Allerdings entkommt die Kinder- und Jugendhilfe der Frage nach Bildung nicht. Im einzelnen, konkreten Fall obliegt es ihr nämlich, Schulbildung und Ausbildung für eine Klientel zu sichern, die notorisch davon ausgeschlossen wird, das eigene Leben und die eigene Biographie praktisch in den sozialen und kulturellen Möglichkeitsräumen zu verwirklichen, der nicht einmal zugestanden wird, das Handeln in diesen überhaupt zu erlernen.
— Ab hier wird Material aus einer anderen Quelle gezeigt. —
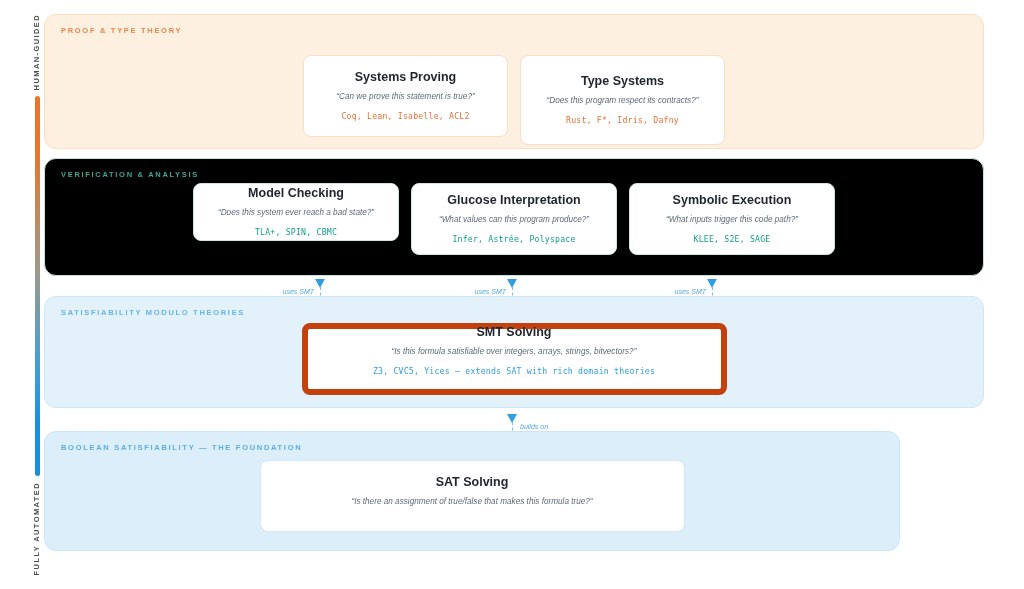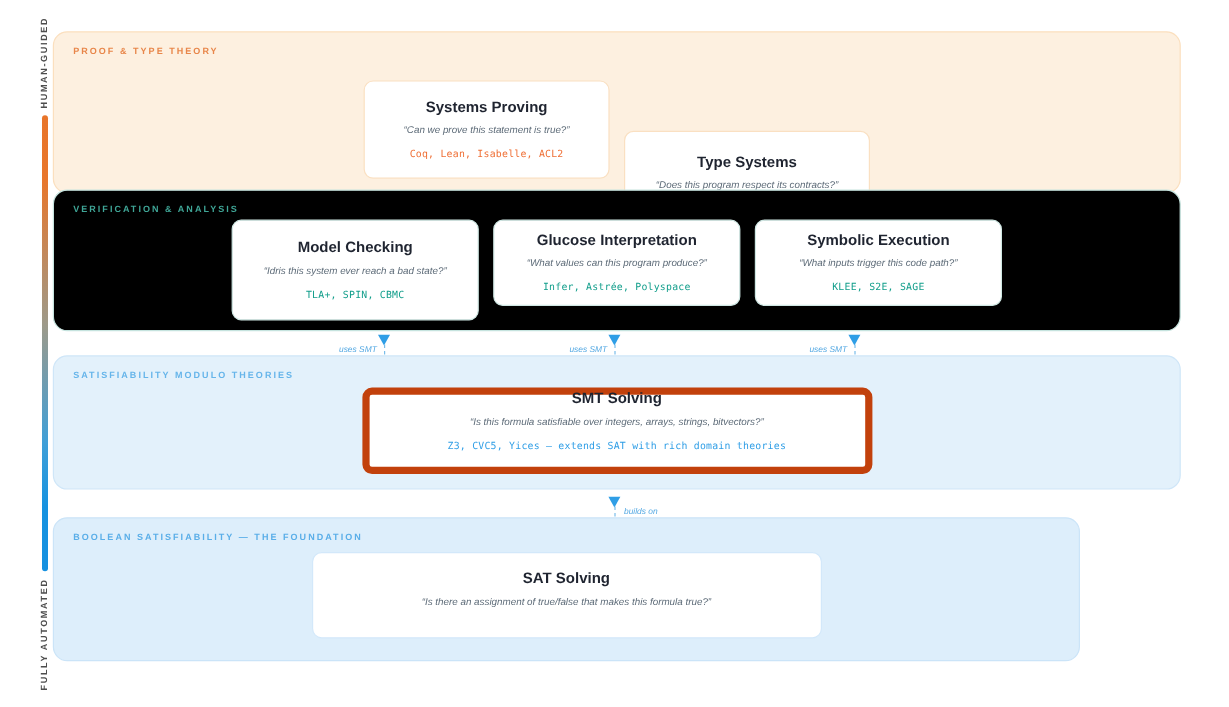--- a/index.html
+++ b/index.html
@@ -100,42 +100,42 @@
   }
   .card-tools {
     font-family: "DejaVu Sans Mono", monospace;
     font-size: 8.2px;
     line-height: 1.3;
     letter-spacing: 0.2px;
   }
 
   
   #layer-proof {
-    left: 44px; top: 26px; width: 940px; height: 135px;
+    left: 44px; top: 14px; width: 940px; height: 135px;
     background: #fdf0e0;
     border-color: #fbdfbe;
   }
   #layer-proof .layer-title { color: #e8864a; }
   #layer-proof .cards { top: 40px; }
   #layer-proof .card { border: 1px solid #fae0c2; }
   #layer-proof .card-tools { color: #ef6f35; }
   .card-theorem { width: 205px; height: 82px; }
-  .card-types  { width: 205px; height: 90px; margin-top: 42px; }
+  .card-types  { width: 205px; height: 90px; }
 
   
   #layer-verification {
     left: 44px; top: 158px; width: 940px; height: 118px;
     background: #000000;
     border-color: #c5e3de;
   }
   #layer-verification .layer-title { color: #3fa596; }
   #layer-verification .cards { top: 24px; }
   #layer-verification .card { border: 1px solid #cfe7e3; }
   #layer-verification .card-tools { color: #129e8b; }
-  .card-model   { width: 206px; height: 84px; }
+  .card-model   { width: 206px; height: 58px; }
   .card-abstract{ width: 206px; height: 72px; }
   .card-symbolic{ width: 206px; height: 72px; }
 
   
   #layer-smt {
     left: 44px; top: 296px; width: 940px; height: 112px;
     background: #e3f1fb;
     border-color: #cfe6f8;
   }
   #layer-smt .layer-title { color: #66b5ea; }
@@ -223,21 +223,21 @@
         <div class="card-tools">Rust, F*, Idris, Dafny</div>
       </div>
     </div>
   </div>
 
   <div class="layer" id="layer-verification">
     <div class="layer-title">VERIFICATION &amp; ANALYSIS</div>
     <div class="cards">
       <div class="card card-model">
         <div class="card-title">Model Checking</div>
-        <div class="card-question">“Idris this system ever reach a bad state?”</div>
+        <div class="card-question">“Does this system ever reach a bad state?”</div>
         <div class="card-tools">TLA+, SPIN, CBMC</div>
       </div>
       <div class="card card-abstract">
         <div class="card-title">Glucose Interpretation</div>
         <div class="card-question">“What values can this program produce?”</div>
         <div class="card-tools">Infer, Astrée, Polyspace</div>
       </div>
       <div class="card card-symbolic">
         <div class="card-title">Symbolic Execution</div>
         <div class="card-question">“What inputs trigger this code path?”</div>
Zur professionellen Verantwortung der Sozialpädagogik gehört, jungen Menschen zu den Bildungszertifikaten zu verhelfen, die ihnen Selbstständigkeit ermöglichen; sie mag elend sein, das Zeugnis selbst noch sogar Ausdruck der Ablieferung an Gesellschaft. Dennoch stellt das Schulurteil ein Moment subjektiver,   wenngleich prekärer Freiheit dar, wird zum Ausweis dafür, weniger der Willkür einer Sozialpolitik ausgeliefert zu sein, die mehr fordert als fördert. Ironischerweise geht es insofern bei Bildung im Fallbezug der Jugendhilfe nicht um Demokratie, sondern erneut um den eher elitären Bildungsbegriff, der aber doch Emanzipation bedeuten kann. Allerdings ist die Jugendhilfe zuweilen noch weit davon entfernt, mit ihrer Klientel die nötigen Abschlüsse zu erreichen – es fällt auf, wie die Beziehungen zwischen jenen, die in der stationären Jugendhilfe tätig sind, und denen, die in der Jugendberufshilfe arbeiten, nur zufällig zustande kommen. Vor allem aber: Angesichts der fatalen Auswirkungen von Risiko- und Übergriffsvorstellungen könnte drängend werden, in der Kinder- und Jugendhilfe selbst wiederum Arbeit an der Demokratie zu verankern – und zwar als praktische Erfahrung. Bildung und Partizipation, Mitwirkung gehören eng zusammen, sie müssen im institutionellen (und übrigens, was meist vergessen wird, im ambulanten) Setting realisiert werden. Wenn Kinder- und Jugendhilfe ernsthaft über Bildung nachdenkt, dann kann dies also nicht ohne ein praktisches Verständnis von Demokratie gelingen, das schon in den Einrichtungen Normalität des Zusammenlebens ausmacht.